At Think SE 2018, an audience of Sweden’s leading advertisers and marketers gathered to hear about advances in machine learning and data-driven thinking, and to discuss how to build the businesses and agencies of the future.
This year’s Think SE event looked at how the latest developments in connectivity, data and automation can help advertisers communicate with a new generation of super-empowered consumers.
Anna Wikland, Google Sweden Country Director, kicked off the event with a warm welcome to attendees, before handing over to Johan Erkisson, Head of Specialists at Google. Johan began by reiterating the importance of customer-centricity, reminding the audience to always ask: “is this truly what the customer wants?” The keynote then moved on to discuss information activation, automation, and the importance of creating an agile organisation capable of responding to the changing needs of consumers. Read more.
Next up, industry guru Les Binet from Adam & Eve DDB, gave a presentation on marketing effectiveness in the digital era. Arguing that marketing is both a creative art and a data-driven science, Les used copious examples from his long career to demonstrate how brands can find the right balance between achieving immediate results and building long-term value.
Turning Data into Information
To better serve the customer you have to understand them better.
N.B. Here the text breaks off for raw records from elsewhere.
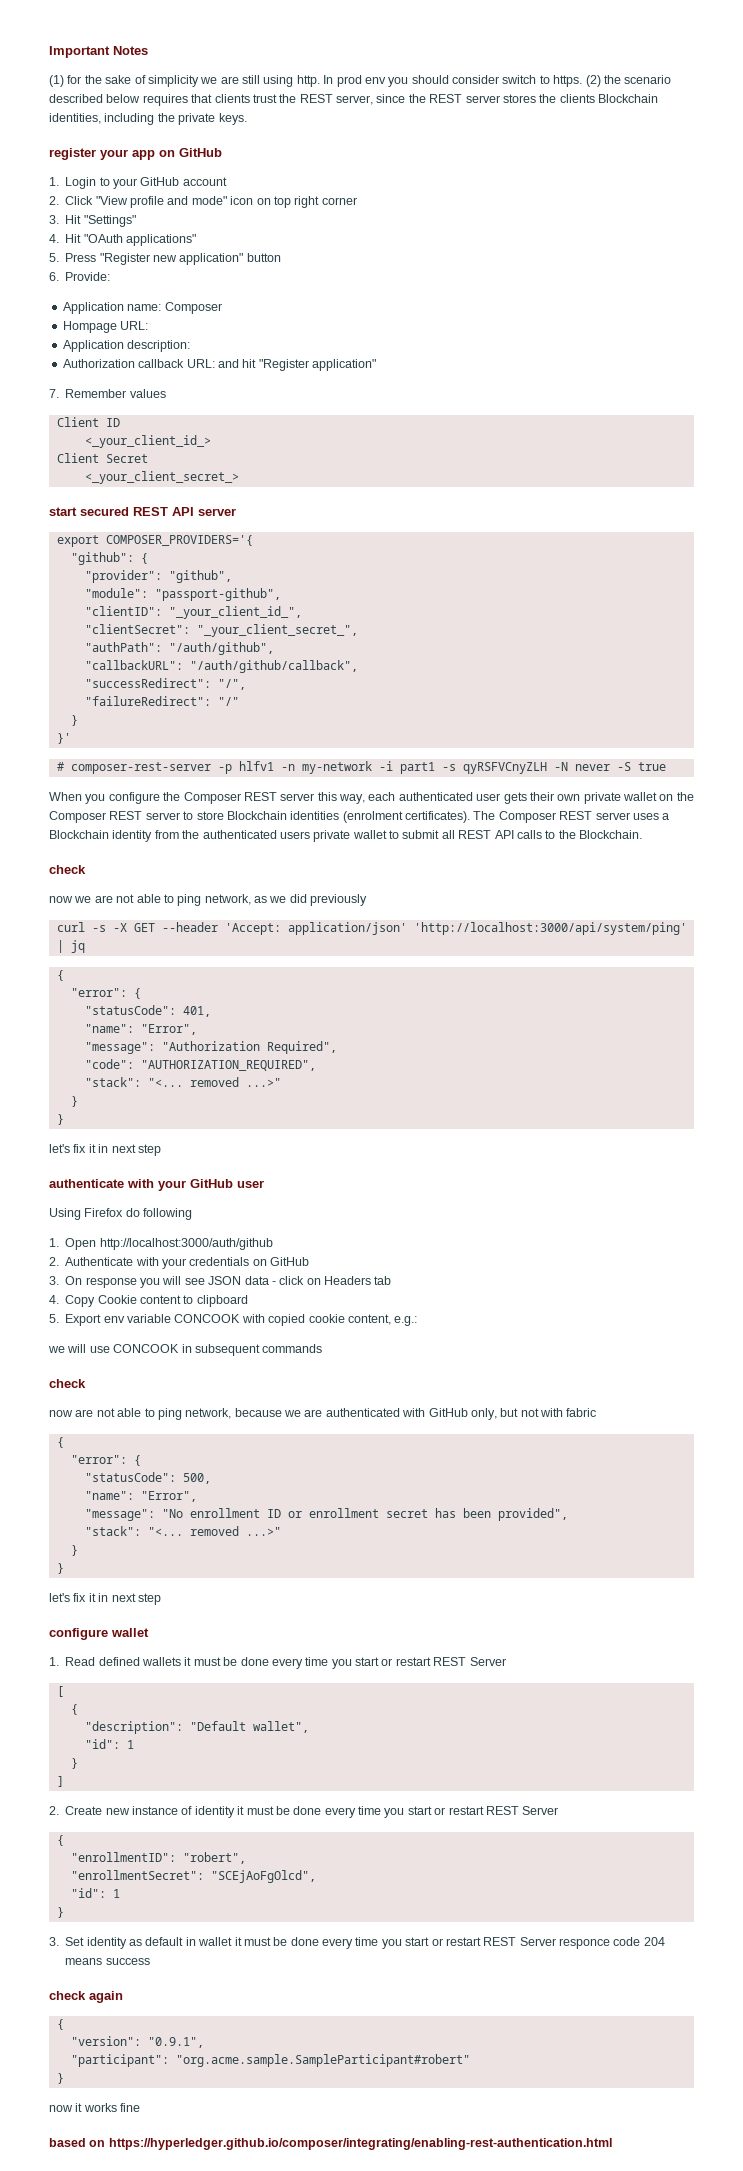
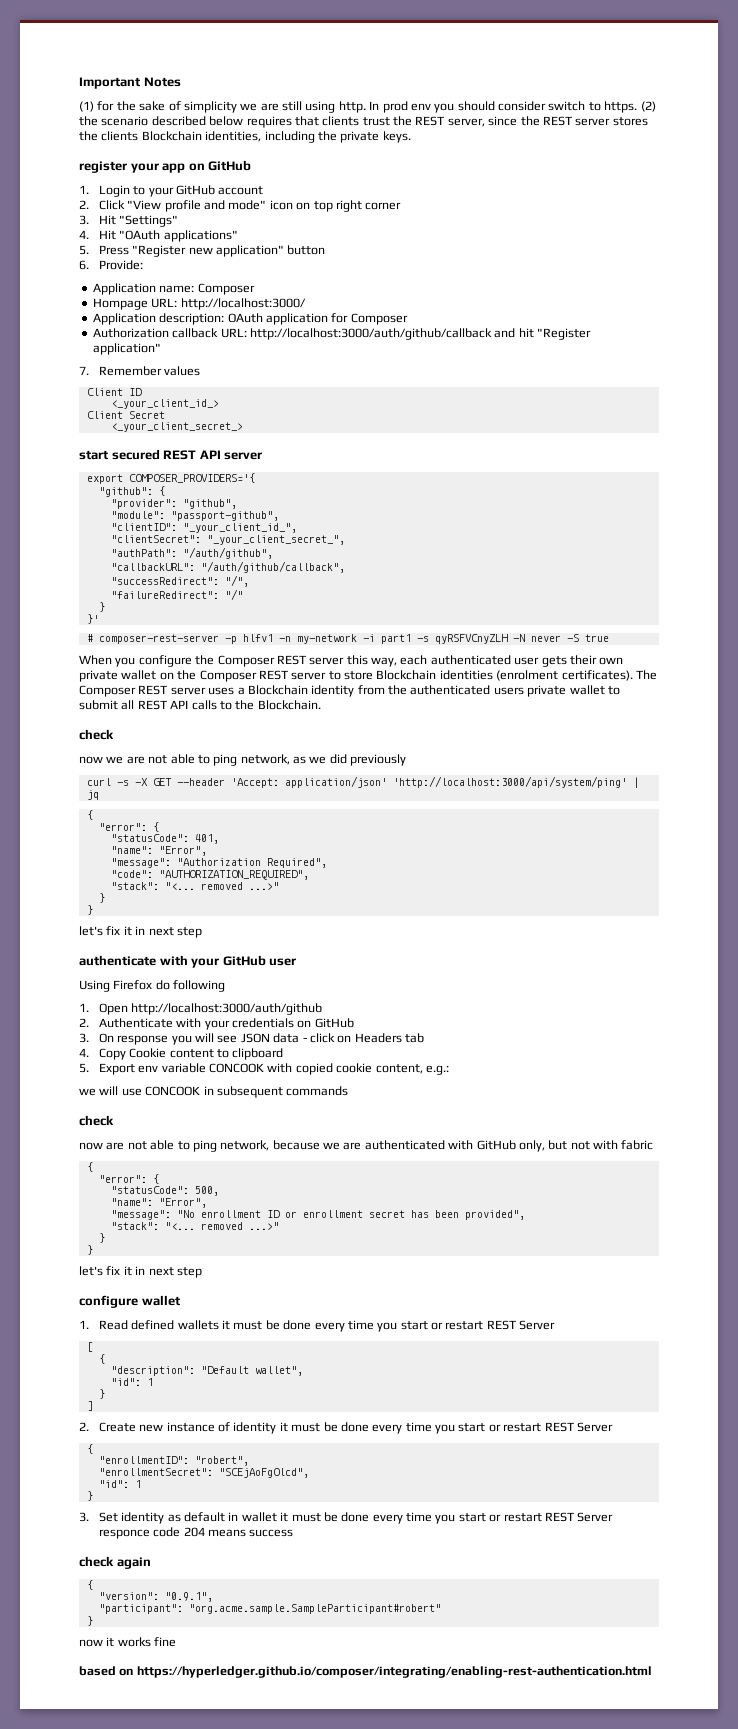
- Hompage URL:
+ Hompage URL: http://localhost:3000/
- Application description:
+ Application description: OAuth application for Composer
- Authorization callback URL: and hit "Register application"
+ Authorization callback URL: http://localhost:3000/auth/github/callback and hit "Register application"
With increasing amounts of information available, marketers have an unprecedented ability to analyse the consumer journey in detail, but only if they have the right set up and the right tools. Eva Fors, Regional Head of Google Cloud, used her session to discuss the fundamentals of data strategy, customer insight and automation, before Olesya Moosman, Google Sweden’s Attribution Specialist, took the audience through the specifics of using better measurement to drive growth.
Most business leaders are now likely to accept the importance of taking a data-driven approach, but Jeremy Brook, Google’s Head of Creative Partnerships for Northern Europe, insists that this doesn’t mean the end for creativity. In his sessions, he showed how new tools and insights can allow creatives to elevate their ideas to higher levels, and achieve even greater impact. Viewed in this way, information becomes a vital part of storytelling, while the underlying creativity behind the stories remains as important as ever.
Satalia’s Daniel Hulme is both an academic expert in Artificial Intelligence, and the CEO of a company providing machine learning (ML) and data science solutions to some of the world’s biggest brands. In his keynote, he outlined a framework for understanding data-driven decision making, and delivered valuable insights into how businesses will need to organise themselves to make the most of the innovation and opportunity promised by AI.
Beshad Behzadi, Senior Director of Engineering at Google Switzerland, was next on stage, describing a future in which intelligent assistance is always on hand, whether you’re using your phone, TV, smart speaker, or even driving your car. Building on this theme, Samuel Young, Head of ICAx, described how our interactions have gradually moved from ‘human first’ to ‘screen first’ and now to ‘voice first’. With a particular focus on the retail sector, Samuel considered what a world of always-on voice assistants will mean for brands and agencies. If you’re ready to start building your own voice interactions - or if you just want to learn more about the future of natural user interfaces - visit our developer site for details on how to build apps for Google Assistant.
As transformative as ML promises to be for consumers, it is already having a big impact on the work of marketers. In the next session, Google Automation Specialist Freddie Jansson, shared some of the ML-powered tools and approaches that businesses can start using right now, along with details of the impressive results being achieved by companies who have already implemented these solutions.
Building the future
Drawing these themes together in the day’s final keynote, writer and customer leadership expert Thomas Barta drew on his vast experience of melding data, connectivity and automation into long-term business success. With many executives still struggling to successfully transition their businesses to a data-first strategy, Thomas explained the importance of grounding organisational change in the language of hope, and in demonstrating bottom-line impact to break down barriers and encourage people to embrace new ways of working.